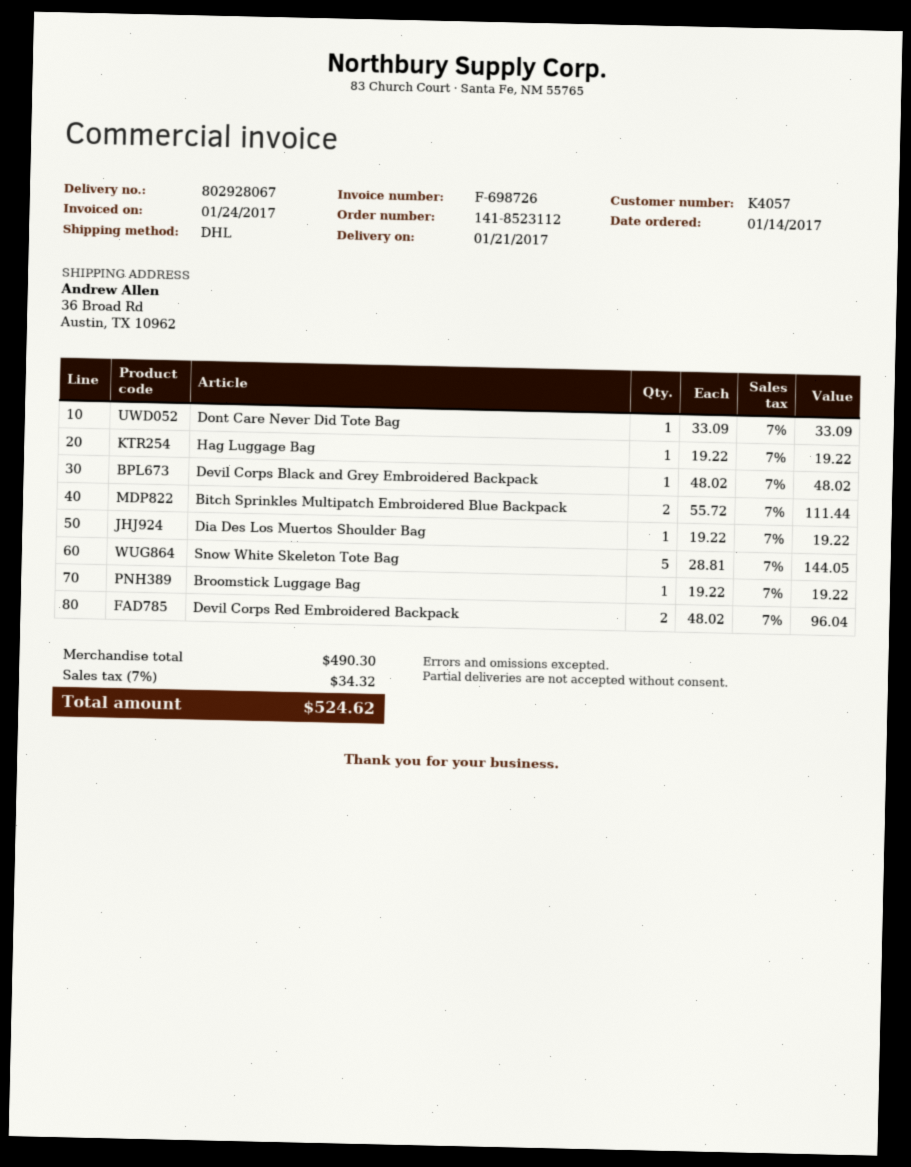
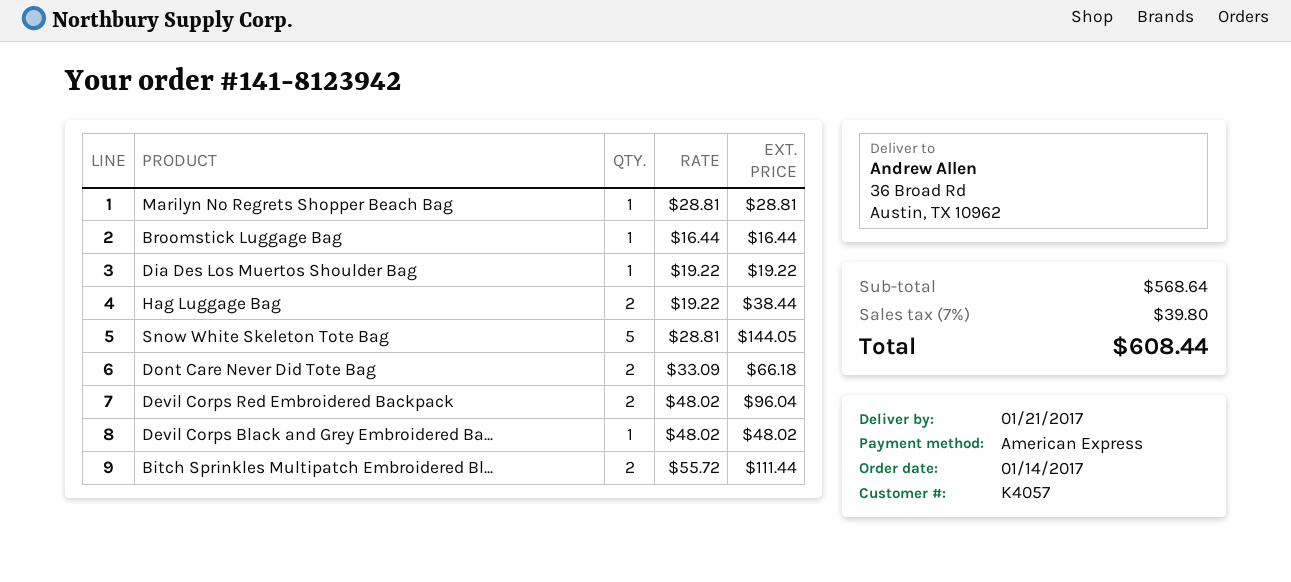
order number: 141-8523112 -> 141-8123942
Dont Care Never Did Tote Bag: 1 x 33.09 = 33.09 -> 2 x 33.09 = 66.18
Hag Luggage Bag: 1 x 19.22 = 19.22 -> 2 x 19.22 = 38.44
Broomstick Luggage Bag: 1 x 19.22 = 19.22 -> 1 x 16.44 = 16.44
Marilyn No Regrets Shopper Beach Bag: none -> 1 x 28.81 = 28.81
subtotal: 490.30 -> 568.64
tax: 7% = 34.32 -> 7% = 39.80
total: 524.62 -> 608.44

--

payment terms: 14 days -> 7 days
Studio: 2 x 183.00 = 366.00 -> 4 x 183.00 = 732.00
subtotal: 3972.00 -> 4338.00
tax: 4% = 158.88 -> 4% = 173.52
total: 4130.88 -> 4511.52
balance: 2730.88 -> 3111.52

...

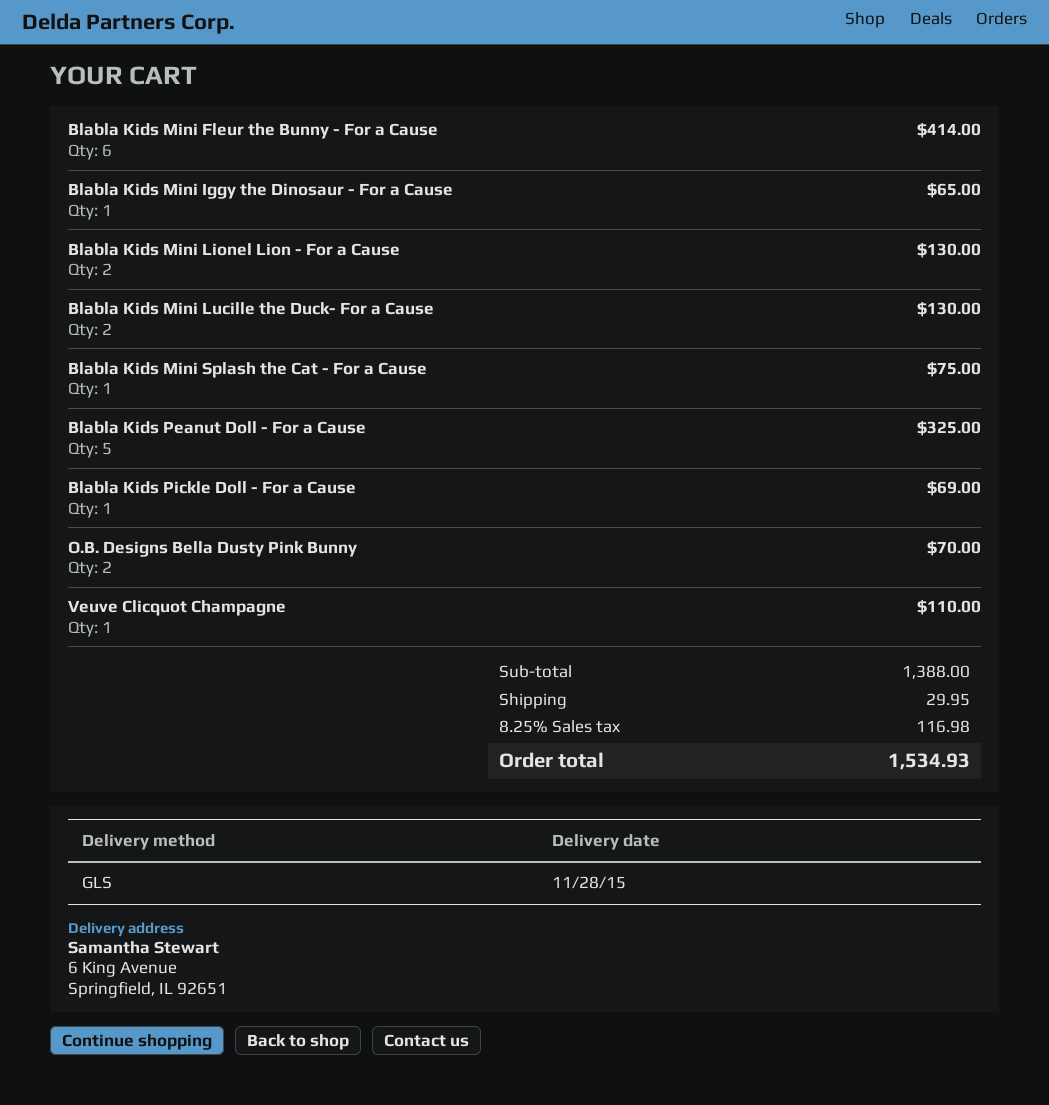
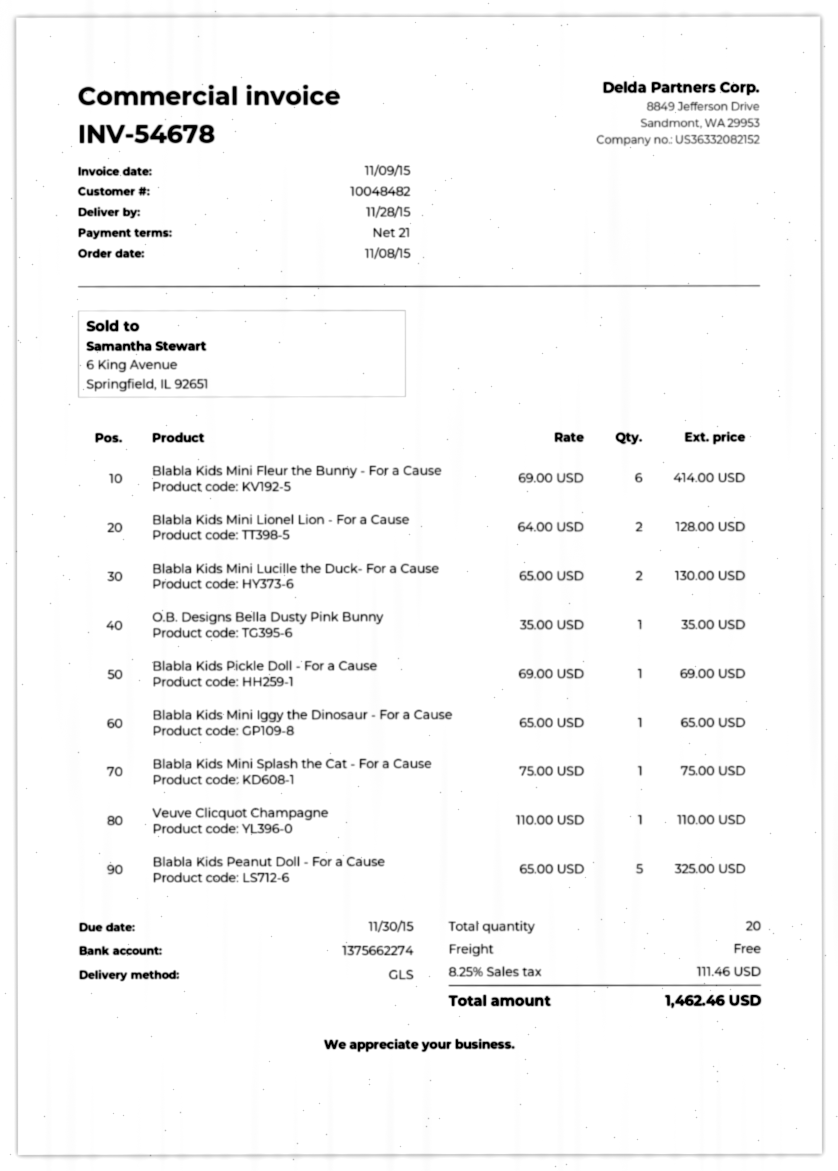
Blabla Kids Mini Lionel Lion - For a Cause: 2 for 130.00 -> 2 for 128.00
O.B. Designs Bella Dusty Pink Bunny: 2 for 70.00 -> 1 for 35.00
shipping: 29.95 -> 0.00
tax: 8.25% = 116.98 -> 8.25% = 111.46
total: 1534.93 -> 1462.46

**WHAT TO PRODUCE:**
Leave out every line above except those from the line with "Studio: 2 x" up to and including the line with "balance: 2730.88 -> 3111.52", and copy those exactly.

**SOLUTION FOR THIS PROBLEM:**
Studio: 2 x 183.00 = 366.00 -> 4 x 183.00 = 732.00
subtotal: 3972.00 -> 4338.00
tax: 4% = 158.88 -> 4% = 173.52
total: 4130.88 -> 4511.52
balance: 2730.88 -> 3111.52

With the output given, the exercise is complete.